(Stored dataset items)
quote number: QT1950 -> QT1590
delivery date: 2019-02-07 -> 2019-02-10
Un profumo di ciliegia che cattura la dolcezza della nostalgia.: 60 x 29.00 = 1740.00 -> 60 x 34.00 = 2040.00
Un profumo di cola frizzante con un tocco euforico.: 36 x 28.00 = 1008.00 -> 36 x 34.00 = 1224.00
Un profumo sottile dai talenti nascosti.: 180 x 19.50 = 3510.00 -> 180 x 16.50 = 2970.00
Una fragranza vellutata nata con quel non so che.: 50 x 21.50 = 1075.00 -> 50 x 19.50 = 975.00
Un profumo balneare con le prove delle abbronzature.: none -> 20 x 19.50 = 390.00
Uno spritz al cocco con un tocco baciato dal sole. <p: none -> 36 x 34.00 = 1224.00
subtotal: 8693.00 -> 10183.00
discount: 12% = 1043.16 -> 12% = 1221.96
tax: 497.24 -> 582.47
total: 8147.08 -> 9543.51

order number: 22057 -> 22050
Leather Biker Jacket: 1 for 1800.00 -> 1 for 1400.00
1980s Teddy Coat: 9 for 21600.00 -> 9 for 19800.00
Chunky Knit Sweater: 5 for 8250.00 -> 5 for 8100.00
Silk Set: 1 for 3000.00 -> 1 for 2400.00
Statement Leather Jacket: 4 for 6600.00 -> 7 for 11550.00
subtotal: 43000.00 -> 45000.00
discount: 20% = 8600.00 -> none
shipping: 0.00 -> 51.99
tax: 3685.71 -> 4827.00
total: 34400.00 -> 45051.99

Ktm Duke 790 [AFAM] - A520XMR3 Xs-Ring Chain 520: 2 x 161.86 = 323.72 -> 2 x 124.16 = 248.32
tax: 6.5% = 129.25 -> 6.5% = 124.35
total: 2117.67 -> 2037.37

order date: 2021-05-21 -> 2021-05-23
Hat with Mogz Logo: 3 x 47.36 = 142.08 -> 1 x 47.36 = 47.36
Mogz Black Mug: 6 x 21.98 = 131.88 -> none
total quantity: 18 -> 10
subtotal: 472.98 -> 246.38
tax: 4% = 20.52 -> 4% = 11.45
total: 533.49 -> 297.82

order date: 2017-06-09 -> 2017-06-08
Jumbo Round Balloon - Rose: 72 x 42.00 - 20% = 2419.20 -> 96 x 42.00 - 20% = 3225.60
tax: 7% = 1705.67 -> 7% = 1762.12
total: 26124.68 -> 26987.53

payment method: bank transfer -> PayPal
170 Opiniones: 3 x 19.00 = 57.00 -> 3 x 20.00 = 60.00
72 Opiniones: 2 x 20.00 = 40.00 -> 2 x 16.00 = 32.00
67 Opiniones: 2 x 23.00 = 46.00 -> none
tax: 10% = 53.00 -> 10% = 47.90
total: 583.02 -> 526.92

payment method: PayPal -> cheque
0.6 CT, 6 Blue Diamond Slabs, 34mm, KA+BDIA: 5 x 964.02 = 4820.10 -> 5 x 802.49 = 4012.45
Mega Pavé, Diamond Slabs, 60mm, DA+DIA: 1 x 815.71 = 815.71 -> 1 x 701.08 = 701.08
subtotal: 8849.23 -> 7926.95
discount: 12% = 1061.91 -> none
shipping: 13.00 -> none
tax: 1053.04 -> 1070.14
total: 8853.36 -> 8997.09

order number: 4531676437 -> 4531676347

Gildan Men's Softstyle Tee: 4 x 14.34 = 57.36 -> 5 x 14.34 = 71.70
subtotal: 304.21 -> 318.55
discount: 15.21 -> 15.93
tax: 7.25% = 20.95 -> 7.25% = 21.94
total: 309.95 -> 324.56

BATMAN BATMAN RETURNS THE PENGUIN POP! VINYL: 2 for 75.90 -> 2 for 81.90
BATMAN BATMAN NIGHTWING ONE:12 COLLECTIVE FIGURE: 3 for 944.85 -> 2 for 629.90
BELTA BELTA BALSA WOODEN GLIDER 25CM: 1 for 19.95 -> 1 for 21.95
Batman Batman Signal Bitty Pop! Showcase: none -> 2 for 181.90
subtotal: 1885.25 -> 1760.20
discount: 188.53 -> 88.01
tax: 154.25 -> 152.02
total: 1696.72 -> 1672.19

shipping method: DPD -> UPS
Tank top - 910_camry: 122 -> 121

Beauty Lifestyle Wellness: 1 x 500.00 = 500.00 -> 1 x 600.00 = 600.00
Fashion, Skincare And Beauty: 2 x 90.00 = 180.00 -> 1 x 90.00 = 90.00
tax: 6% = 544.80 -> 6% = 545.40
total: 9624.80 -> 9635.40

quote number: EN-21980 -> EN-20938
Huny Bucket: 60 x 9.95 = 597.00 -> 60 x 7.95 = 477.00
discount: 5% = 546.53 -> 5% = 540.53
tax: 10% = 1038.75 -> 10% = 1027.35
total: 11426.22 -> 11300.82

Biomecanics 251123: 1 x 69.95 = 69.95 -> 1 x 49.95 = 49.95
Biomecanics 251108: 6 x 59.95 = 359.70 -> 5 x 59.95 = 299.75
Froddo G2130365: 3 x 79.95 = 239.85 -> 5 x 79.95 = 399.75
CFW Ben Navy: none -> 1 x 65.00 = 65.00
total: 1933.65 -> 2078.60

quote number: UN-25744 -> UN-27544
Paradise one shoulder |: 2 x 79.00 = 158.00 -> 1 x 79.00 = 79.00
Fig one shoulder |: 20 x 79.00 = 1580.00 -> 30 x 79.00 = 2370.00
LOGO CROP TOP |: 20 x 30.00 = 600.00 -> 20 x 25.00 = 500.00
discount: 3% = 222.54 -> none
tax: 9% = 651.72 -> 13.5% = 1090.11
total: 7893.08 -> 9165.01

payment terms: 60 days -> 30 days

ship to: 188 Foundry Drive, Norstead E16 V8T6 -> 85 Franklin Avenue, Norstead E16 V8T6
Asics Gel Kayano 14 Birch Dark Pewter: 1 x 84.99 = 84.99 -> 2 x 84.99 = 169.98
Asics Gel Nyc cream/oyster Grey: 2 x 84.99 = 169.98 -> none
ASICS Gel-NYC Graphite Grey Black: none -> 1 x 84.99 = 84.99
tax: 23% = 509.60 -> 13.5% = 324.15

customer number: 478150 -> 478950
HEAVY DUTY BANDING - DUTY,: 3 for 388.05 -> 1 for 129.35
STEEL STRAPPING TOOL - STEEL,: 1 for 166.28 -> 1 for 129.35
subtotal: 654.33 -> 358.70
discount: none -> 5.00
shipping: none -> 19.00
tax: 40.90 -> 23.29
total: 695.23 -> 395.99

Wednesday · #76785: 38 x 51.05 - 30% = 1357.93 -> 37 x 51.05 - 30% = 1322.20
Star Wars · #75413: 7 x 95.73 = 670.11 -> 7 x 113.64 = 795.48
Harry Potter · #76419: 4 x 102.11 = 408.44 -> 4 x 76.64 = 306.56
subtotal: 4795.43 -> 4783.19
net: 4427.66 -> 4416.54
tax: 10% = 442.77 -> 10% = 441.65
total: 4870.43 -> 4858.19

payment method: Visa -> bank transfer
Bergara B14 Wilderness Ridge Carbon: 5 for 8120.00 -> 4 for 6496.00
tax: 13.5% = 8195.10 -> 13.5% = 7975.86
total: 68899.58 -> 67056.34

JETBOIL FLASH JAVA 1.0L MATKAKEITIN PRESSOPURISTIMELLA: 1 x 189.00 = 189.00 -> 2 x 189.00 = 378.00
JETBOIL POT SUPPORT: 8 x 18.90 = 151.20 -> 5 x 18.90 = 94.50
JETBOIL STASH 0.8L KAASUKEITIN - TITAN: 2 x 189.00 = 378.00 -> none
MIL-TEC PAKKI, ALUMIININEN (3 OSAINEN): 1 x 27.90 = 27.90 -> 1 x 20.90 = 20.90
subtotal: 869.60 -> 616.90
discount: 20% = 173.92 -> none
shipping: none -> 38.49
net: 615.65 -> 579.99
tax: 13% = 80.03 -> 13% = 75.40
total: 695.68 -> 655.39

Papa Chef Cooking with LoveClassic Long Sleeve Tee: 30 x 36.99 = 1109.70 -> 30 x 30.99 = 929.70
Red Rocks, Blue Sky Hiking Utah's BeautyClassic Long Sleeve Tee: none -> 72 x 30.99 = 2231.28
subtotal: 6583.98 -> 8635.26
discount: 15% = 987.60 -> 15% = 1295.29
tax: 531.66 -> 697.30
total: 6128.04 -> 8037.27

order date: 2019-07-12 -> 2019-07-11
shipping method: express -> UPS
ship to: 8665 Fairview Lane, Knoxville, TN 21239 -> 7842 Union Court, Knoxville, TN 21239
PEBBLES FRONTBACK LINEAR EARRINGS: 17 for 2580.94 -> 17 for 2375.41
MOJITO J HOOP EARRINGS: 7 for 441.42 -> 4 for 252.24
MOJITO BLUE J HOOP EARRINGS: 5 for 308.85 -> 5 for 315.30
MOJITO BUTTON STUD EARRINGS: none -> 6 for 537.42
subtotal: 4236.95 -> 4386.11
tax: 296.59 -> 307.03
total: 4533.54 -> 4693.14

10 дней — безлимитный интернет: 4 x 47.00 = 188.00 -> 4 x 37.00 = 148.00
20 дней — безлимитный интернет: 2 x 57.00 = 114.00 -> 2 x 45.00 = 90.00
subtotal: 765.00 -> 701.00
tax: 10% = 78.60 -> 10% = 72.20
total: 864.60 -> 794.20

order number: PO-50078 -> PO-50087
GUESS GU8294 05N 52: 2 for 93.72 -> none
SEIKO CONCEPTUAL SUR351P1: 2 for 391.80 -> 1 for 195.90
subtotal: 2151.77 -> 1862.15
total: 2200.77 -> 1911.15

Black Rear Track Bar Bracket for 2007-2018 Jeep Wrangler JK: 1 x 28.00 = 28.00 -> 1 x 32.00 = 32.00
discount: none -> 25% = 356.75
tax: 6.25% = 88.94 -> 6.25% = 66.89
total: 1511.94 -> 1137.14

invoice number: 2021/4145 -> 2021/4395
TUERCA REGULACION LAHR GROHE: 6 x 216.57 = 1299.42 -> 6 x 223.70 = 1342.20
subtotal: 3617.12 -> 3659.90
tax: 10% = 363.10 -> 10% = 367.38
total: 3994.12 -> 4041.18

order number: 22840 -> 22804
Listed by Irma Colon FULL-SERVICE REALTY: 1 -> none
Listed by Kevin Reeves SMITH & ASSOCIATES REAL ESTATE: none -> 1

▶ [Work required]: With the line that has "order date: 2019-07-12 -> 2019-07-11" as the first and the line that has "GUESS GU8294 05N 52: 2 for 93.72 -> none" as the last, repeat exactly that run of lines above and no more.

▶ [Solution for this problem]:
order date: 2019-07-12 -> 2019-07-11
shipping method: express -> UPS
ship to: 8665 Fairview Lane, Knoxville, TN 21239 -> 7842 Union Court, Knoxville, TN 21239
PEBBLES FRONTBACK LINEAR EARRINGS: 17 for 2580.94 -> 17 for 2375.41
MOJITO J HOOP EARRINGS: 7 for 441.42 -> 4 for 252.24
MOJITO BLUE J HOOP EARRINGS: 5 for 308.85 -> 5 for 315.30
MOJITO BUTTON STUD EARRINGS: none -> 6 for 537.42
subtotal: 4236.95 -> 4386.11
tax: 296.59 -> 307.03
total: 4533.54 -> 4693.14

10 дней — безлимитный интернет: 4 x 47.00 = 188.00 -> 4 x 37.00 = 148.00
20 дней — безлимитный интернет: 2 x 57.00 = 114.00 -> 2 x 45.00 = 90.00
subtotal: 765.00 -> 701.00
tax: 10% = 78.60 -> 10% = 72.20
total: 864.60 -> 794.20

order number: PO-50078 -> PO-50087
GUESS GU8294 05N 52: 2 for 93.72 -> none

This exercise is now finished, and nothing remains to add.